WORK TO BE COMPLETED -> For the entries below, how many lines contain the word "none"? Reply with the number and nothing else.

DATA ->
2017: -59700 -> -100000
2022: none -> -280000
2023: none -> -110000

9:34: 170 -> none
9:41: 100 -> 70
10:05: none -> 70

--

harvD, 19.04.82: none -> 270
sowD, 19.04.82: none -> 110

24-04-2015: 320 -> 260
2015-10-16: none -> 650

EXERCISE ANSWER -> 7